We use technical and organisational measures appropriate to the risk, including:

Encryption of data in transit (HTTPS/TLS);
Hashed passwords and optional two-factor authentication;
Role-based access controls and monitoring;
Reputable, security-conscious hosting and infrastructure providers.

No method of transmission or storage is completely secure, so we cannot guarantee absolute security. If a breach affects your data and the law requires it, we will notify you and the relevant authority without undue delay.

13. Children's Privacy

The Service is not intended for anyone under 16 years of age, and we do not knowingly collect personal data from children. If you believe a child has provided us with personal data, please contact us and we will delete it.

14. Automated Decision-Making

We may use automated tools to suggest projects or Mentors that fit your profile. These recommendations are aids, not binding decisions with legal or similarly significant effects, and a human remains involved in account, payment, and moderation outcomes. If this changes, we will update this policy and, where required, seek your consent.
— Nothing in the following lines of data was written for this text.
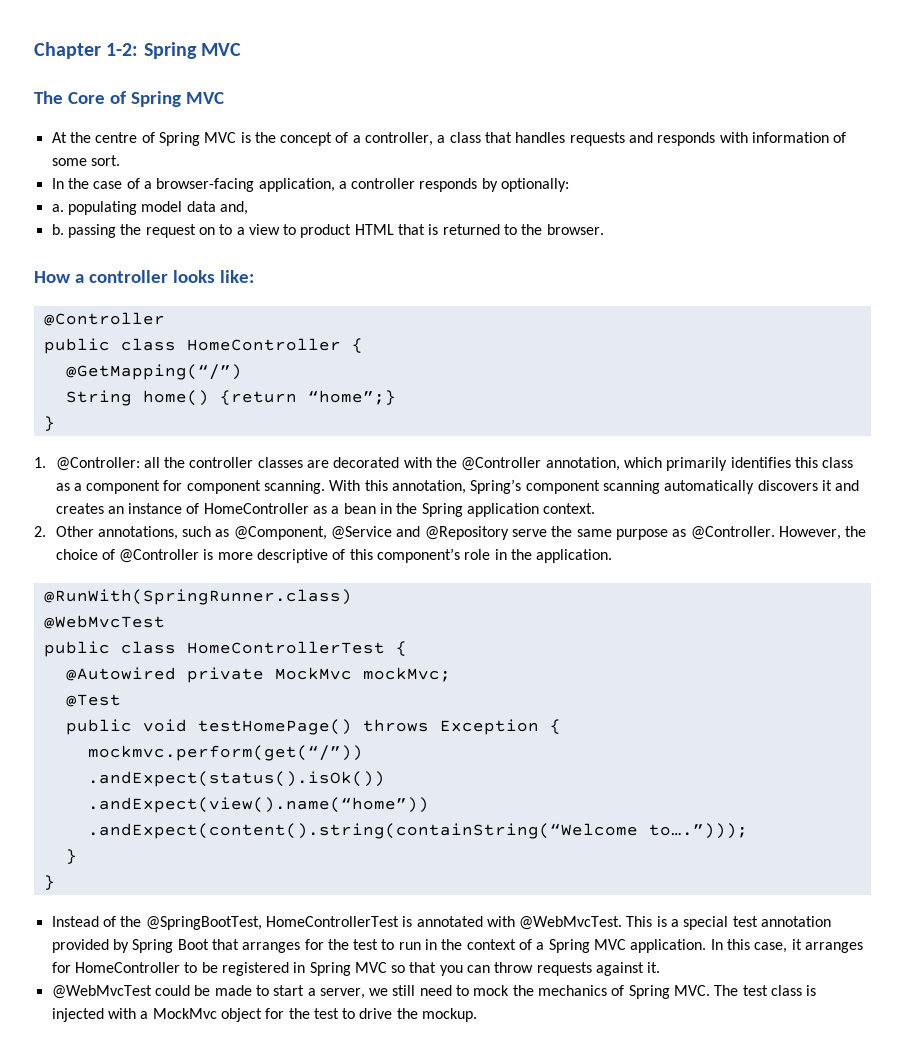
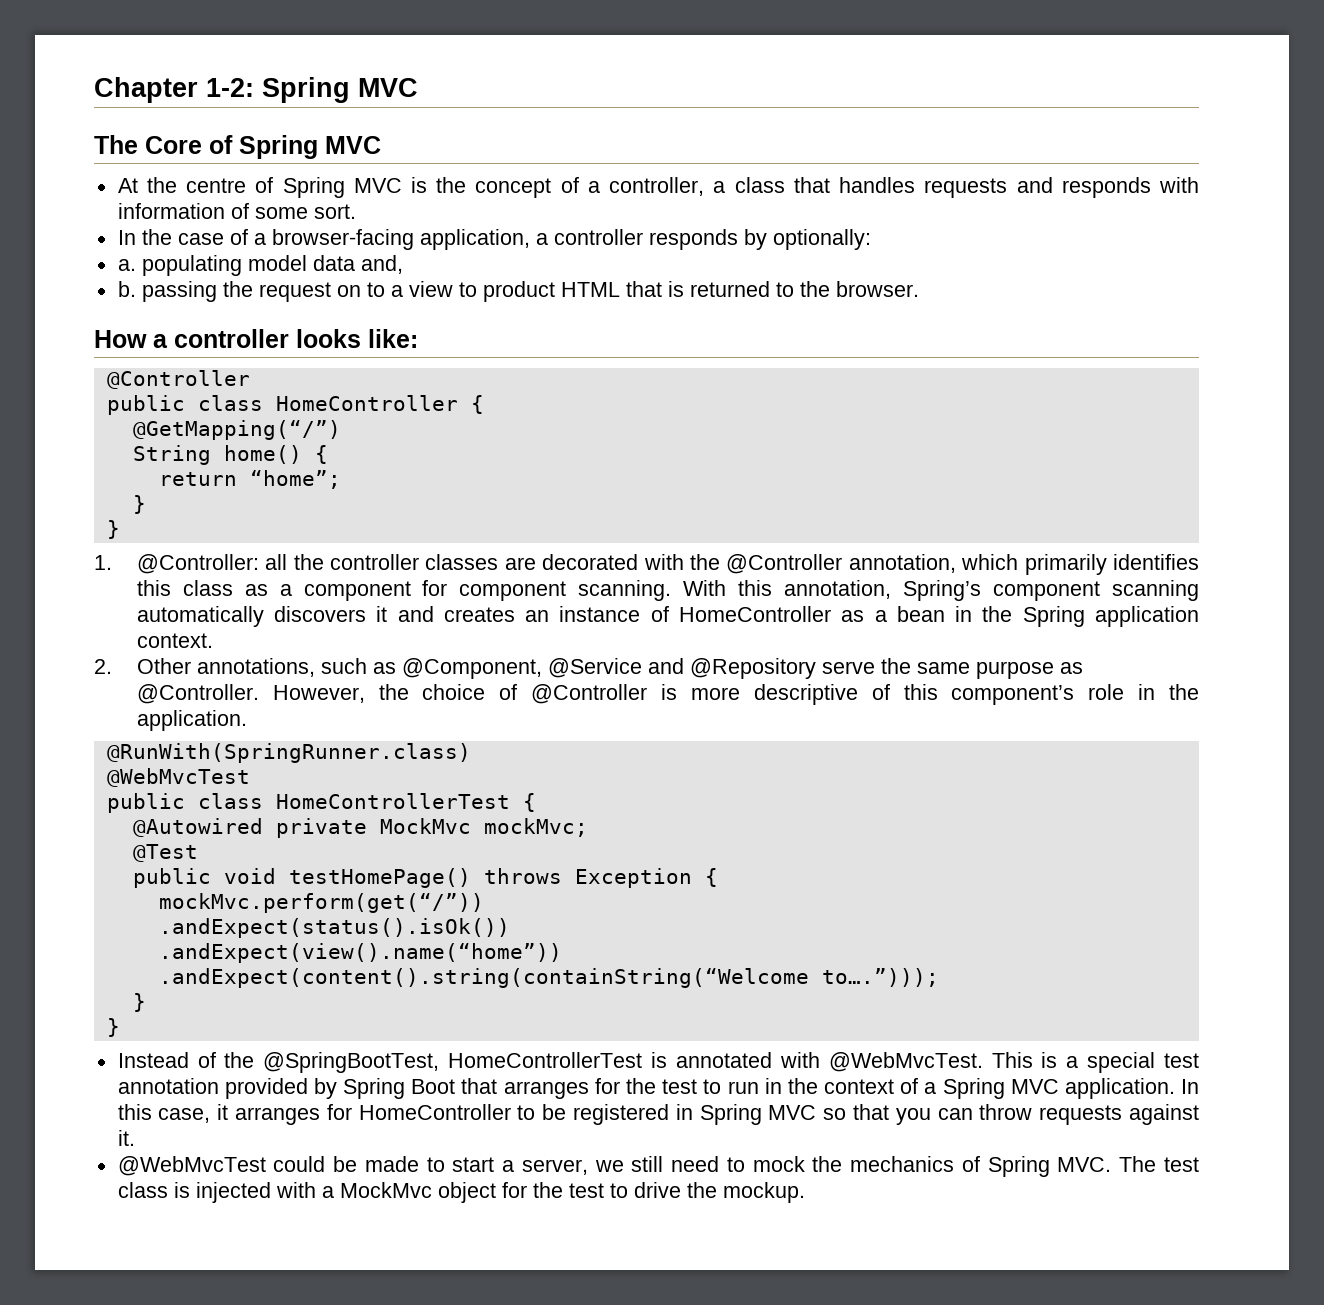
[219,390,396,405] {return “home”;} -> [314,445,328,464] [158,470,341,489] [132,495,146,514] { // return “home”; // }
[87,745,363,761] mockmvc.perform(get(“/”)) -> [158,893,484,913] mockMvc.perform(get(“/”))

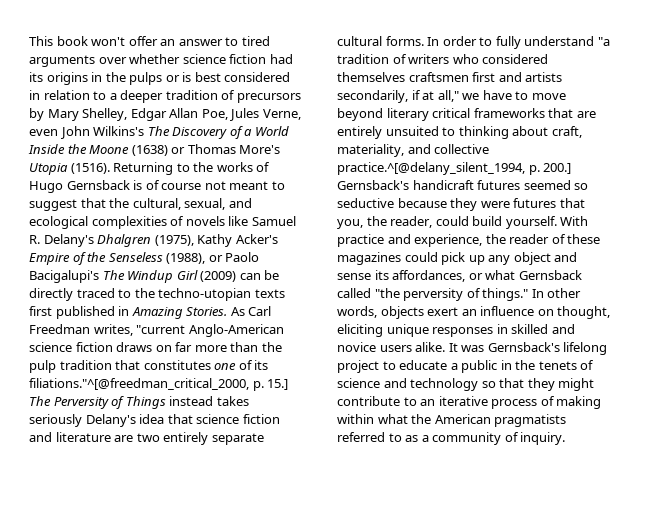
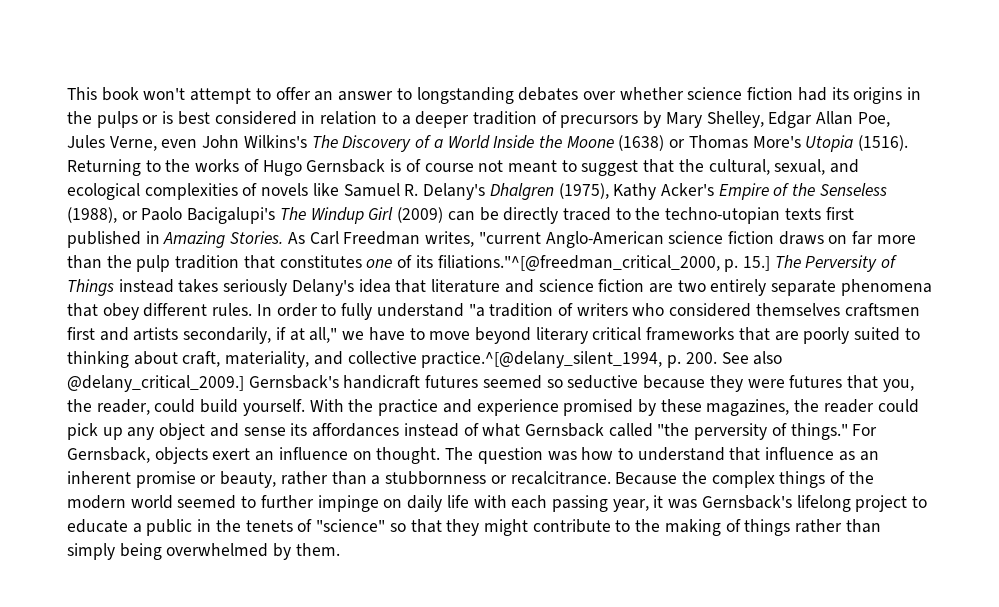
(126, 41) none -> [190,88,271,104] attempt to
[241,36,270,46] [29,55,95,67] tired arguments -> [416,87,579,104] longstanding debates
[196,414,280,424] [29,432,264,445] [337,36,424,46] science fiction and literature are two entirely separate cultural forms. -> [431,279,932,296] [67,303,253,320] literature and science fiction are two entirely separate phenomena that obey different rules.
[337,126,439,139] entirely unsuited -> [803,327,901,344] poorly suited
[543,163,572,174] 200.] -> [685,351,783,365] [67,375,244,392] 200. See also @delany_critical_2009.]
(589, 221) none -> [348,399,374,412] the
[414,234,601,247] [337,252,401,265] experience, the reader of these magazines -> [476,399,874,416] experience promised by these magazines, the reader
[392,270,483,282] affordances, or -> [312,423,479,437] affordances instead of
[531,288,582,298] [337,306,377,318] In other words, -> [852,424,878,436] [67,447,150,463] For Gernsback,
[557,306,611,319] [337,324,575,337] [337,342,458,352] thought, eliciting unique responses in skilled and novice users alike. It -> [376,447,879,464] [67,471,874,488] [67,495,664,512] thought. The question was how to understand that influence as an inherent promise or beauty, rather than a stubbornness or recalcitrance. Because the complex things of the modern world seemed to further impinge on daily life with each passing year, it
[337,378,479,391] science and technology -> [316,519,386,532] "science"
[420,396,602,409] [337,414,567,427] [337,432,566,445] an iterative process of making within what the American pragmatists referred to as a community of inquiry. -> [635,519,881,536] [67,543,340,560] the making of things rather than simply being overwhelmed by them.

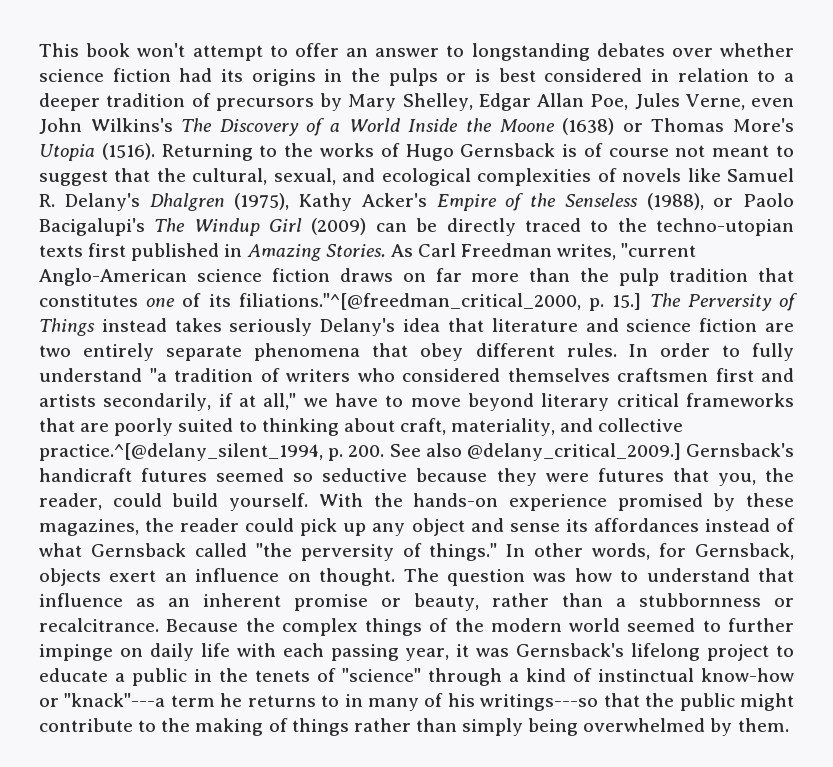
[378,399,472,416] practice and -> [413,493,499,507] hands-on
[852,424,878,436] For -> [506,543,687,560] In other words, for
[389,519,480,536] so that they -> [428,668,794,686] [39,693,735,711] through a kind of instinctual know-how or "knack"---a term he returns to in many of his writings---so that the public

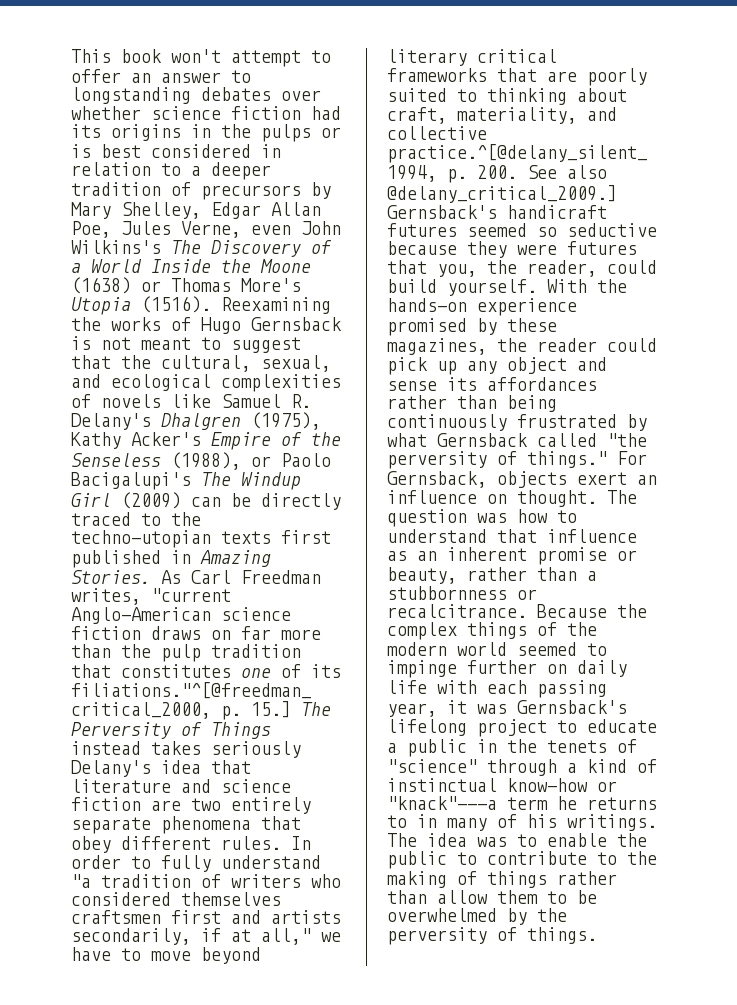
[161,144,278,161] Returning to -> [221,297,331,314] Reexamining
[583,143,669,157] of course -> (91, 343) none
[704,518,796,532] instead of -> [387,395,557,412] [387,414,647,431] rather than being continuously frustrated by
[506,543,687,560] In other words, for -> [617,451,647,465] For
[727,618,794,632] [39,644,113,661] further impinge -> [387,660,537,678] impinge further
[480,693,640,711] writings---so that -> [567,814,657,831] [387,833,607,847] writings. The idea was to enable
[740,693,795,711] might -> [457,852,477,865] to
[462,718,789,736] simply being overwhelmed by them. -> [437,890,597,904] [387,908,567,925] [387,927,597,945] allow them to be overwhelmed by the perversity of things.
15. Changes to This Policy

We may update this policy from time to time. If we make material changes, we will update the "Last updated" date above and, where appropriate, notify you by email or through the Service. We encourage you to review this page periodically.

16. Contact & Complaints

For privacy questions or to exercise your rights, contact us at privacy@blacksmith.works or by post at [LEGAL ENTITY NAME], [REGISTERED ADDRESS].

If you are not satisfied with our response, you have the right to lodge a complaint with a supervisory authority — in North Macedonia, the Agency for Protection of Personal Data (Агенција за заштита на личните податоци), and if you are in the EU/EEA, your local data-protection authority.